From all the calls and interviews (5012 registered patients), 4647 patients (77.94% female) answered the questions (Table 1 ). The mean age of patients was 36.84 ± 9.21. 68 patients (1.46%) had been diagnosed as COVID-19 and the mean age of COVID-19 patients was 37.27±9.10. Overall, 25% of them had been hospitalized. Two patients (2.94%), who both were receiving rituximab, died during COVID-19 pandemic. They had underlying diseases; the first patient suffered from Sjögren's syndrome and hypothyroidism simultaneously, and the second patient suffered from morbid obesity.Table 2 shows the medications history of study population during the COVID-19 pandemic.
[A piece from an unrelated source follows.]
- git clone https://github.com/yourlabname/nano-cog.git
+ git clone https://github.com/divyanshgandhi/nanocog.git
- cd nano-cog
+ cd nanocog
Approximately 40% of patients were receiving rituximab.

Table 1.

The characteristics of MS patients.

COVID-19 (n = 68) Hospitalized COVID-19 patients (n = 17) Other MS patients (n = 4579) Total (n = 4647)
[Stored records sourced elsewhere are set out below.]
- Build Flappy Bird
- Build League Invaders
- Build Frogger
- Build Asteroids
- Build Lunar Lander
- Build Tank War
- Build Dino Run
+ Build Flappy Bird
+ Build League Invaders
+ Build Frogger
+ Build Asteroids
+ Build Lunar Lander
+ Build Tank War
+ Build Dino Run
Male 12 (17.65%) 5 (29.41%) 1013 (22.12%) 1025 (22.05%)
Female 56 (82.35%) 12 (70.58%) 3566 (77.88%) 3622 (77.94%)
Age 37.27 ± 9.10 40.26 ± 12.20 36.84 ± 9.2 36.84 ± 9.21
RRMS 60 (88.23%) 14 (82.35%) 3445 (75.23%) 3505 (75.42%)
PPMS 0 (0%) 0 (0%) 232 (5.06%) 232 (4.99%)
SPMS 3 (4.41%) 2 (2.94%) 687 (15%) 690 (14.84%)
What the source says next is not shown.